Donald Trump knew in early February how serious the coronavirus threat was, but he chose to deceive the public anyway. We know this because the president admitted it — on the record and on tape — to the Washington Post’s Bob Woodward.
Trump wasn’t ignoring the experts and he wasn’t incapable of understanding the seriousness of the circumstances. The Republican understood the dire circumstances facing the United States and he made a conscious and deliberate decision to deceive the people of his own country about a life-or-death crisis.
All of which sets the stage for Trump trying to rationalize his conduct. A reporter asked the president during a brief press event yesterday, “Did you mislead the public?” Trump replied:
“Well, I think if you said ‘in order to reduce panic,’ perhaps that’s so. The fact is, I’m a cheerleader for this country, I love our country, and I don’t want people to be frightened. I don’t want to create panic, as you say.”

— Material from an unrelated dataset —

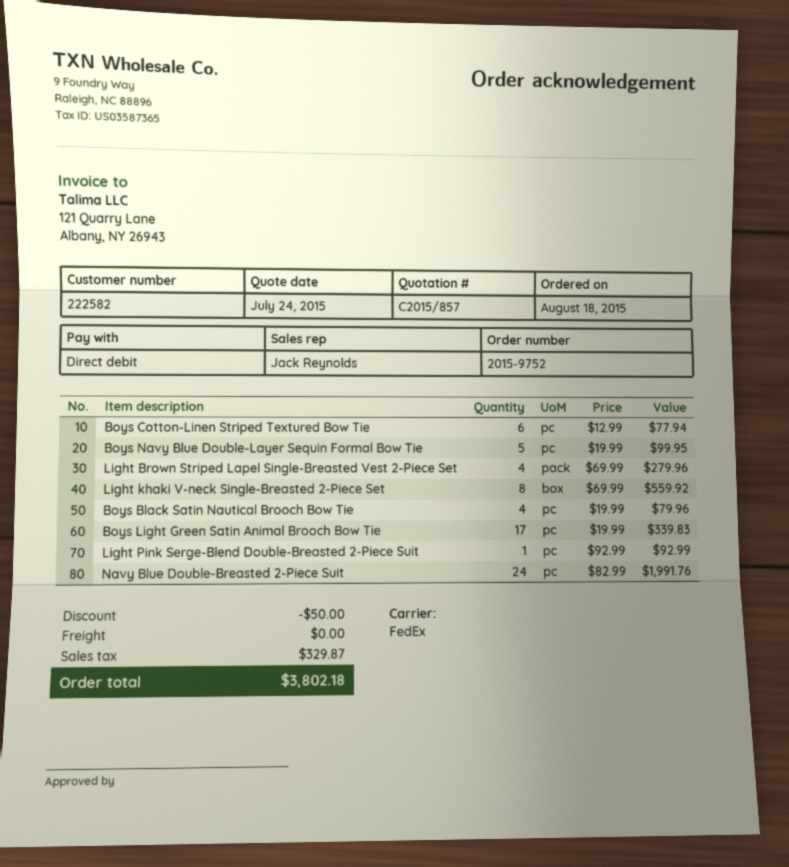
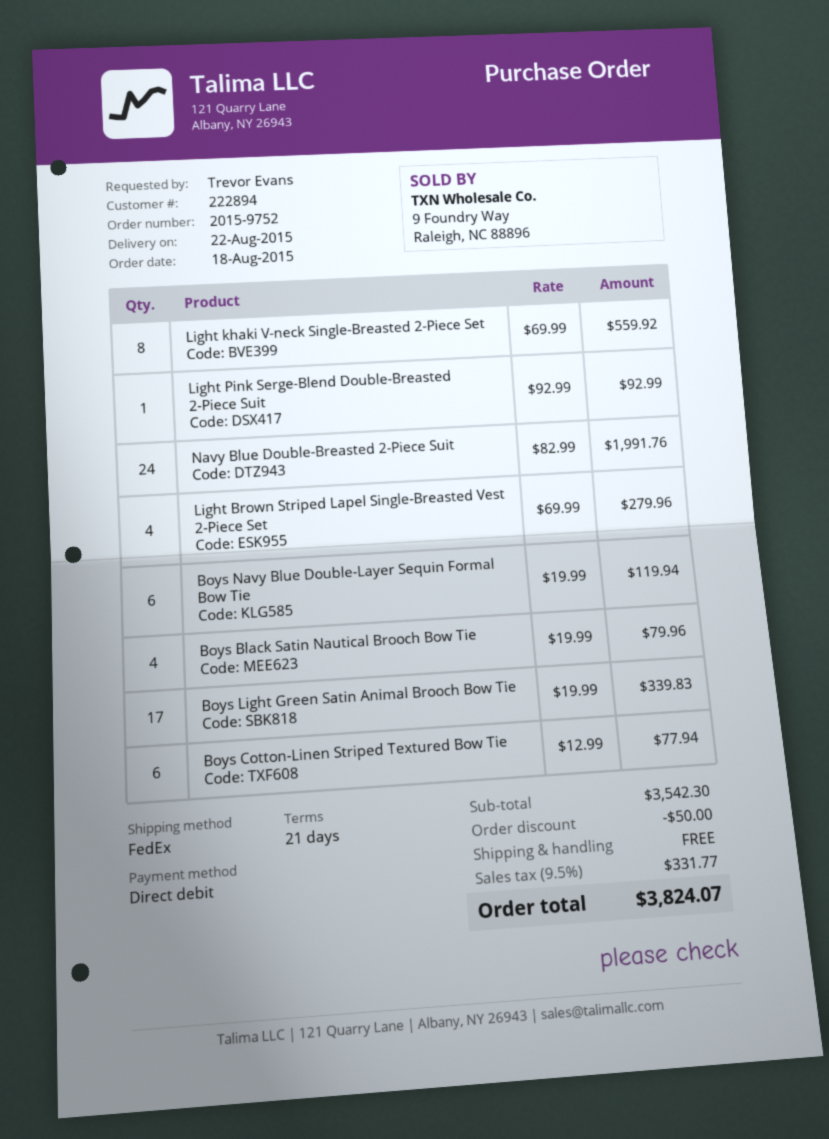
customer number: 222582 -> 222894
Boys Navy Blue Double-Layer Sequin Formal Bow Tie: 5 x 19.99 = 99.95 -> 6 x 19.99 = 119.94
tax: 329.87 -> 331.77
total: 3802.18 -> 3824.07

With his “perhaps that’s so” concession, this might have been the first time in recent memory in which Trump admitted, out loud and om camera, that he deliberately misled the public.
He nevertheless took a similar message to Fox News last night, adding, “I don’t want to scare people. I want people not to panic.”
It’s important to understand why this rationalization for public deception is so pathetic.
First, this notion that Trump is a national “cheerleader” — a word he’s repeatedly turned to in order to justify falsehoods — is hopelessly misguided. In effect, the president is defending himself by arguing that he lied to the American people about a deadly pandemic to make us feel better. But to see “cheerleading” as justification for lying about a public-health crisis is insane.
Responsible leaders don’t lie to their own constituents in order to provide a false sense of security. If your defense for lying is, “I wanted to keep you calm,” your defense has failed.